* [Data entries]:
________________________

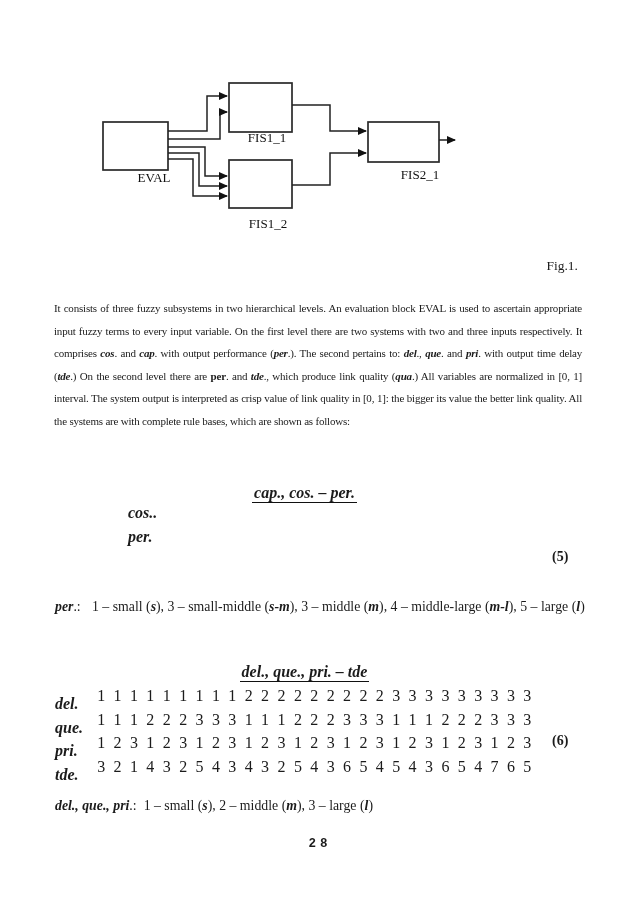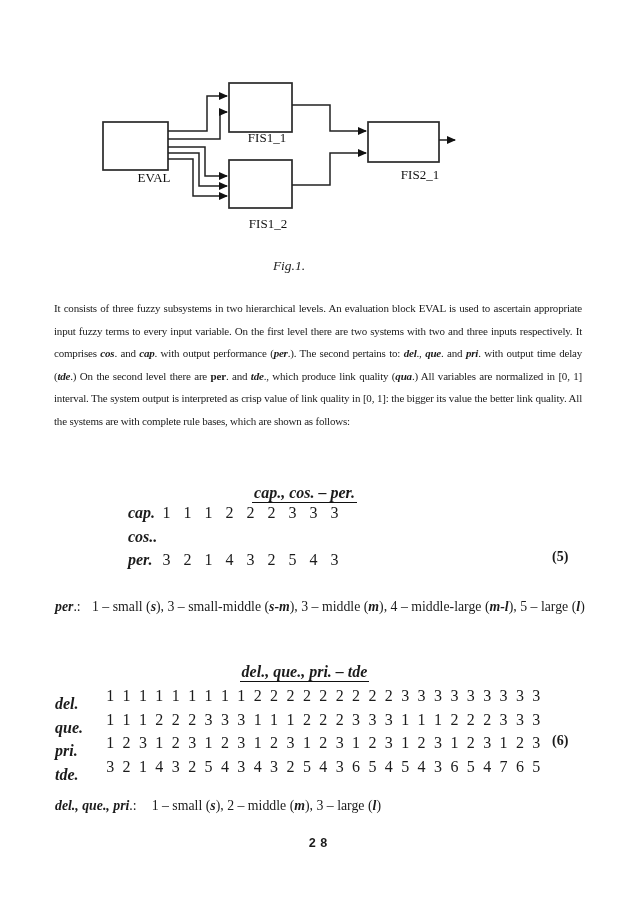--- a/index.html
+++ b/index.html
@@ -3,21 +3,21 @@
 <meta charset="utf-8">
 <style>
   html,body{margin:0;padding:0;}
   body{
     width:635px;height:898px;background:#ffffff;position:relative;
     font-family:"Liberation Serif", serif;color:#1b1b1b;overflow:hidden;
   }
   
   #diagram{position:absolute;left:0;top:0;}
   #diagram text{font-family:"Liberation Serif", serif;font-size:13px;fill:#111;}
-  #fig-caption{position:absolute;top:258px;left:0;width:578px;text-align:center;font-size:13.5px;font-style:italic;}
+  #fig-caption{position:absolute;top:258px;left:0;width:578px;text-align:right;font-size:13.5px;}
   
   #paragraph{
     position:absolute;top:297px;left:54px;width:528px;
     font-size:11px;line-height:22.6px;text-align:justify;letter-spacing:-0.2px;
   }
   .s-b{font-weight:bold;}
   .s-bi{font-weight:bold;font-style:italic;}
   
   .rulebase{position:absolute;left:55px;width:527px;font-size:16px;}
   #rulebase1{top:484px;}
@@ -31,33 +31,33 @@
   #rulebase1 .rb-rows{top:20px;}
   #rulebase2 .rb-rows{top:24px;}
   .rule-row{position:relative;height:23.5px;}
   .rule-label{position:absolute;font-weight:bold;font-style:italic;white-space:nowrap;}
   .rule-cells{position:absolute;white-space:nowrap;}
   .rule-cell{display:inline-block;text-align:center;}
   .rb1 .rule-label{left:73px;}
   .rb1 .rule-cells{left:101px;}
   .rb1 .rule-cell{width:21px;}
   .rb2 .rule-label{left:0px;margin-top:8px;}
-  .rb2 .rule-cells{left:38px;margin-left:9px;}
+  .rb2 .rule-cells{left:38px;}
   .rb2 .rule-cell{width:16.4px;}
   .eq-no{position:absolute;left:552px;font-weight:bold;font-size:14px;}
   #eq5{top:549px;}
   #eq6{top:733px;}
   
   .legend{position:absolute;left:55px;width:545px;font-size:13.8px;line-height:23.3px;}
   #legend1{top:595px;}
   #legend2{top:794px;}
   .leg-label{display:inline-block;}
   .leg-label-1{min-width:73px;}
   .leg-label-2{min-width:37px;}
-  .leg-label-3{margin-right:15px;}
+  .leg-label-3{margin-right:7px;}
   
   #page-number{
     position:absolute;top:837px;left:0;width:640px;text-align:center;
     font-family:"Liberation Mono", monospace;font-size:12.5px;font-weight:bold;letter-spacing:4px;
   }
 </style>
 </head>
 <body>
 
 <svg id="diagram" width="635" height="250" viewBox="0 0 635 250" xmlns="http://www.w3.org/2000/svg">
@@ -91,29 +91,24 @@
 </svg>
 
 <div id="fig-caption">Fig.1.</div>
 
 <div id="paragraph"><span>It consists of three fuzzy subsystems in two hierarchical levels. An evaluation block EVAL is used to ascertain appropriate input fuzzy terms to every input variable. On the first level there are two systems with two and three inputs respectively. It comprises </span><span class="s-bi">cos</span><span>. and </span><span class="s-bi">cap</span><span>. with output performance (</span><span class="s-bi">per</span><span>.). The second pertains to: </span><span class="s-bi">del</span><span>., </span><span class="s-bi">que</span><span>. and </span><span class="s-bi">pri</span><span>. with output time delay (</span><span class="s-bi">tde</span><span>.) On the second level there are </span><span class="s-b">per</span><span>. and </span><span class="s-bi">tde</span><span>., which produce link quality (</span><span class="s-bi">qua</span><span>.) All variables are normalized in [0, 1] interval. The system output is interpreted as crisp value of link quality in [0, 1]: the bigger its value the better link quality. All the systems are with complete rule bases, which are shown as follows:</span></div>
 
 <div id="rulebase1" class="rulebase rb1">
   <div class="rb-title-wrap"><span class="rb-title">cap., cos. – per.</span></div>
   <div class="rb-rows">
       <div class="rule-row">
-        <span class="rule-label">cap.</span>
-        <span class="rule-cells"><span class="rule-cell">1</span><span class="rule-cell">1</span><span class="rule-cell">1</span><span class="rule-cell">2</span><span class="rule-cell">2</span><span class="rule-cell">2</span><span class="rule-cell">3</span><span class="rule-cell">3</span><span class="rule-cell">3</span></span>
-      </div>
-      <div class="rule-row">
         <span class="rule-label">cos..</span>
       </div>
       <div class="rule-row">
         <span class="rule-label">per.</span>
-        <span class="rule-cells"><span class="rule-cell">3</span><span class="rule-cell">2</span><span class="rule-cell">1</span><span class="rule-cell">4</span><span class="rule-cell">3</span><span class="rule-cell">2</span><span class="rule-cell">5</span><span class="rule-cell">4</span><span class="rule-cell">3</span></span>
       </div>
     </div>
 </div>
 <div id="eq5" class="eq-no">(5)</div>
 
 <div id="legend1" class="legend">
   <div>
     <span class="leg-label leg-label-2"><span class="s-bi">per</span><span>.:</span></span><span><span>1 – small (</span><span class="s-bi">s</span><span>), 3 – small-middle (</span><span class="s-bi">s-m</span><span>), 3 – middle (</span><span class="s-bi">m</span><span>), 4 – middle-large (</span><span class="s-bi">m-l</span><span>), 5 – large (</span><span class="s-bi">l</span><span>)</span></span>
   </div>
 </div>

________________________

* [TASK GOAL]: Print exactly the lines from the first line of the records above through the line containing "width:635px;height:898px;background:#ffffff;position:relative;", both included, and leave the pictures out.

* [OUTPUT OF THE TASK]:
--- a/index.html
+++ b/index.html
@@ -3,21 +3,21 @@
 <meta charset="utf-8">
 <style>
   html,body{margin:0;padding:0;}
   body{
     width:635px;height:898px;background:#ffffff;position:relative;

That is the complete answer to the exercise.